Quick Synopsis: As the Nuremberg trials are set to begin, a U.S. Army psychiatrist gets locked in a dramatic psychological showdown with Nazi war criminal Hermann Göring.

Movies can be useful teaching methods; numerous lives have been saved because kids have seen someone perform the Heimlich manoeuvre in movies. The lessons and themes that films feel the need to teach can often be indicative of the times they’re set in; the 60s were full of films warning of the danger of nuclear war. So it’s a bit weird to see a film in 2025 warning the audience of unchecked hatred leading to horrors. “How did this happen?” “because people let it happen”. Even more concerning is that this is somehow a controversial lesson.

It’s a lesson that’s taught very well in this film. We see how people who are evil are still people. This isn’t shown in a way to humanise or justify them. If anything, it makes their actions more horrifying. What’s more likely to scare you, the knowledge that some people are born evil and can’t be changed, so just stay away from them, or the feeling that one day your neighbours and friends will be the ones to pull the trigger on you? Nuremberg is incredibly effective in that aspect. It must have been a tricky movie to write because it’s a legal drama where everybody watching knows the people were found guilty.

Somehow, this film is still interesting. Part of that is down to how much detail it goes into. It explains the importance of legal procedure. The law is often seen as a hindrance in movies and television. Seriously, watch how many police TV shows operate on the basis of “if the cops arrest someone, they’re guilty. Lawyers just stop the police from doing their job”. Nuremberg shows how if the law isn’t implemented properly, you’re fucked. It explains easily how difficult the job was. Looking back, it may seem like they had a slam dunk case, but there was no precedent for foreign states punishing people for crimes against their own people. Before this, the only people who could bring a legal case were the leader of the country itself, which, for politically based crimes, you can see would be an issue, especially one where a lot of people in the country either agree with what happened, were directly involved, or deny its existence. As an examination of the time, this is tremendously fascinating.

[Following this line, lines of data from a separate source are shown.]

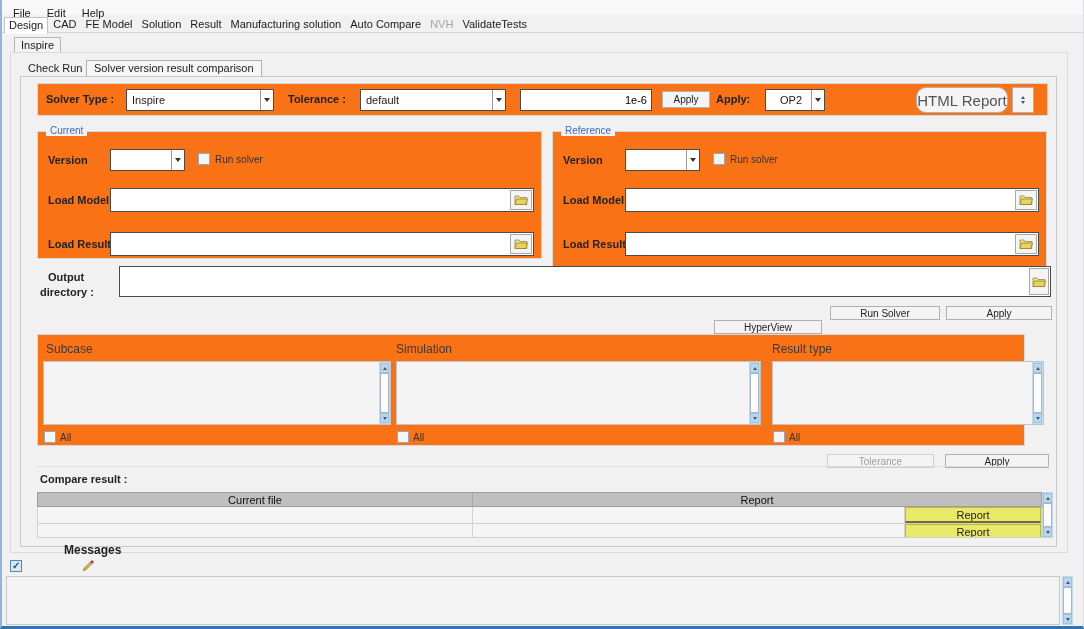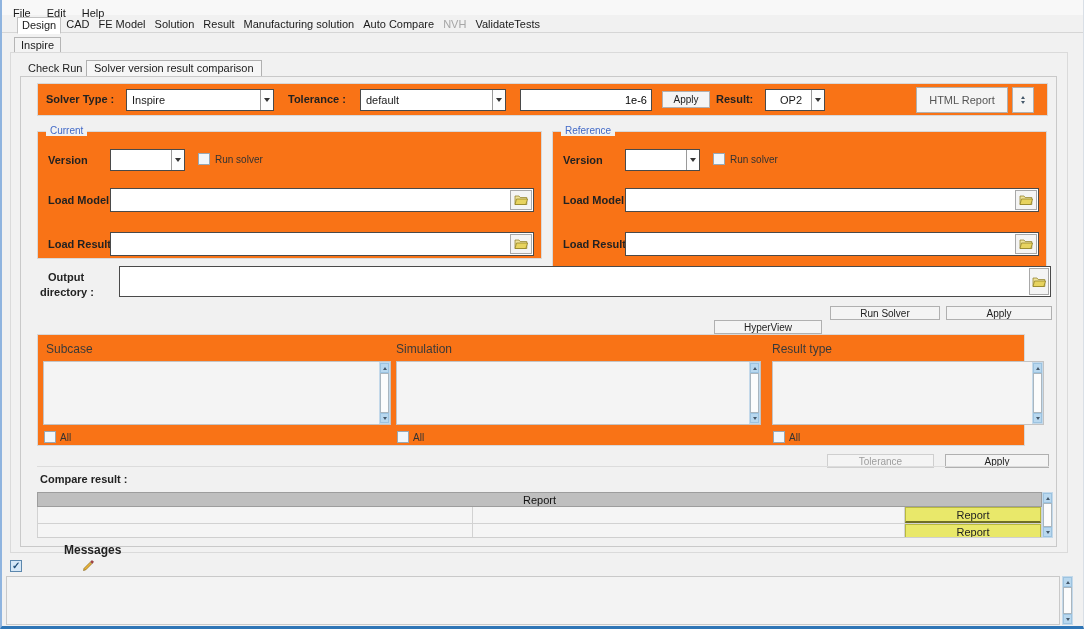"Design" .maintabs { padding-left: 15px -> 2px }
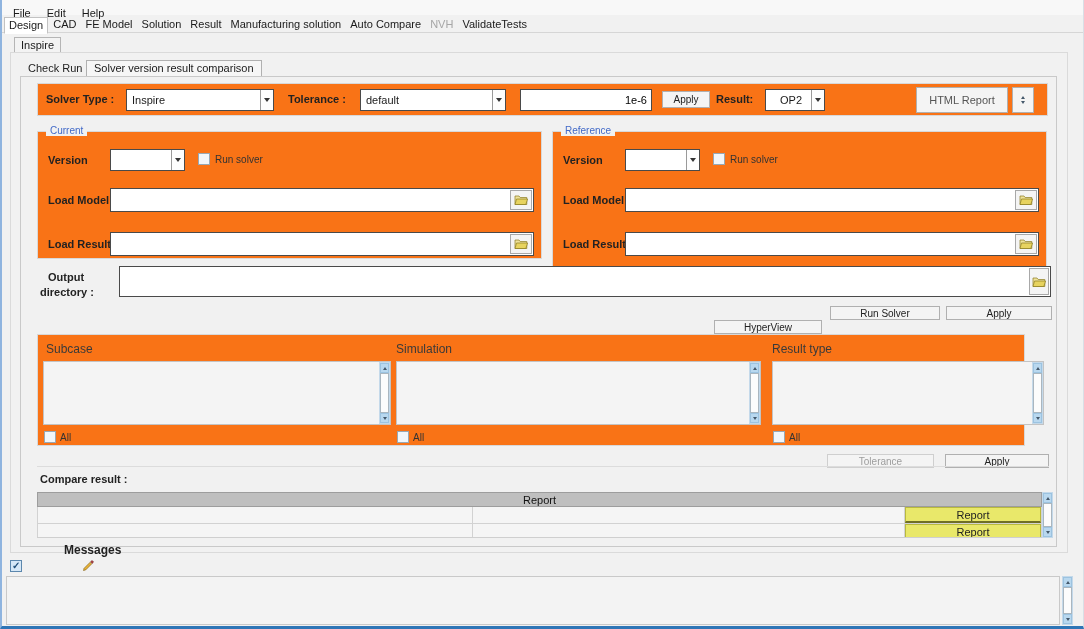"Result:" span.lbl { text: Result -> Apply }
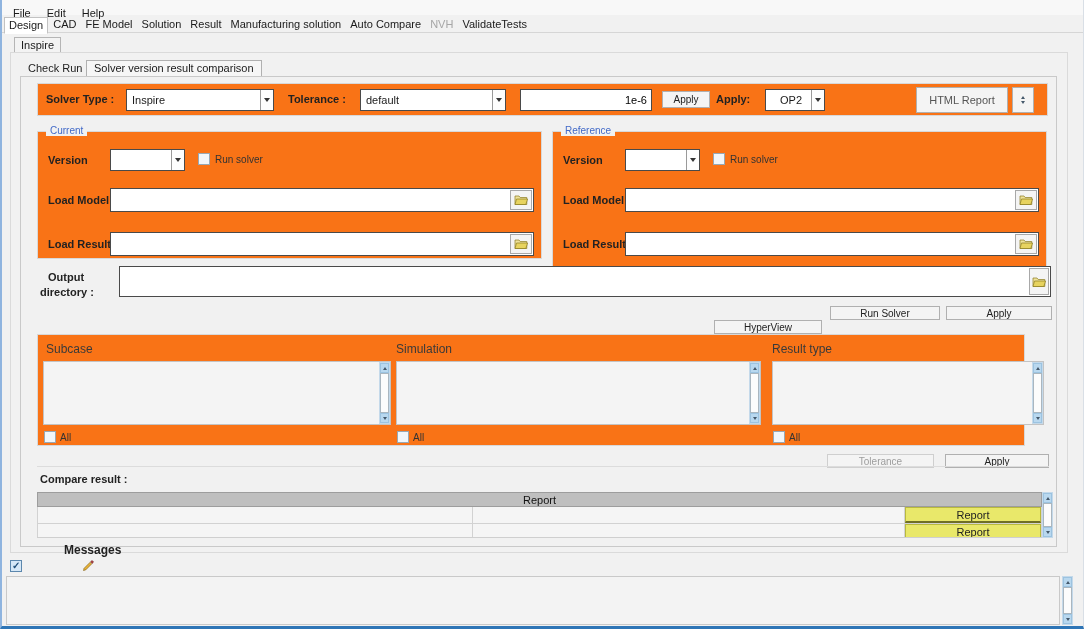"HTML Report" .btn.big { border-radius: none -> 10px; font-size: 11px -> 15px }
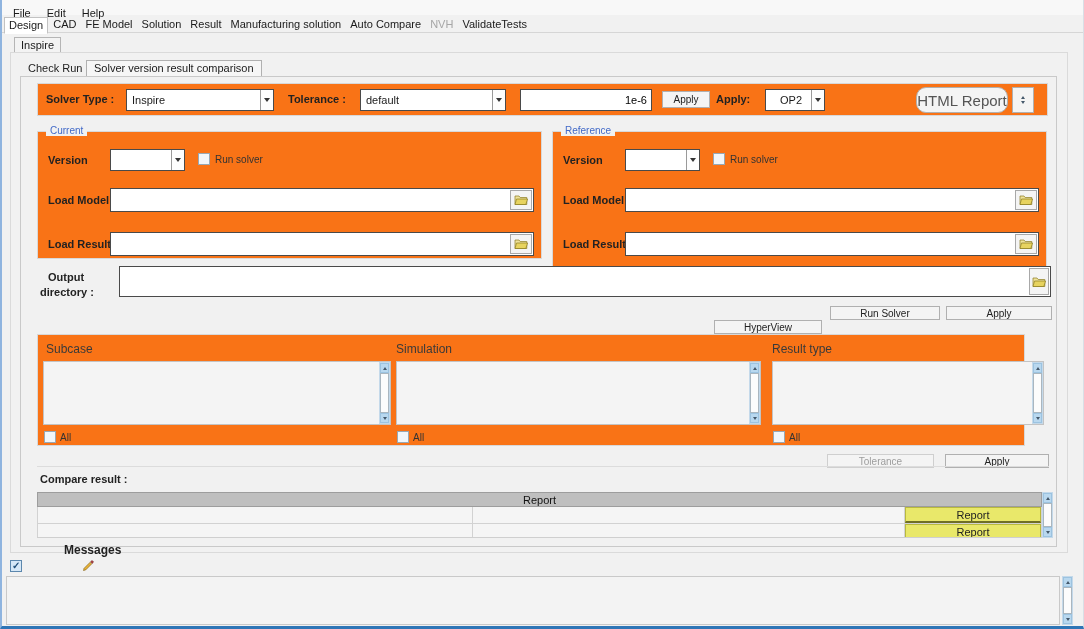"Current file" span.cmp-hc { html: none -> <span>Current file</span> }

Now onto the downside, and it’s a pretty big one. Rami Malek is not at his best here. His attempts at anger during some of the key scenes are almost laughable. It’s quite hard to take him seriously as he comes off like he’s auditioning for a comedy. This could be the role of a lifetime for some actors, but his performance is so low effort that it feels like a contractual obligation rather than something he’s actually excited about. I also wasn’t impressed with the climax of the trial, where Sir David Maxwell Fyfe (who later helped drive Alan Turing to his grave, so fuck him) successfully goads Goring into admitting he still has admiration for Hitler. It’s the key moment in the trial, and is the reason for the trial ending the way it does. For whatever reason, it doesn’t land. A moment like that should feel huge; there should be a sense of “oh, he fucked up there”. Instead, it just feels like another sentence. You’re not left with “oh, that’s it!”, instead it’s “oh, that’s it?”.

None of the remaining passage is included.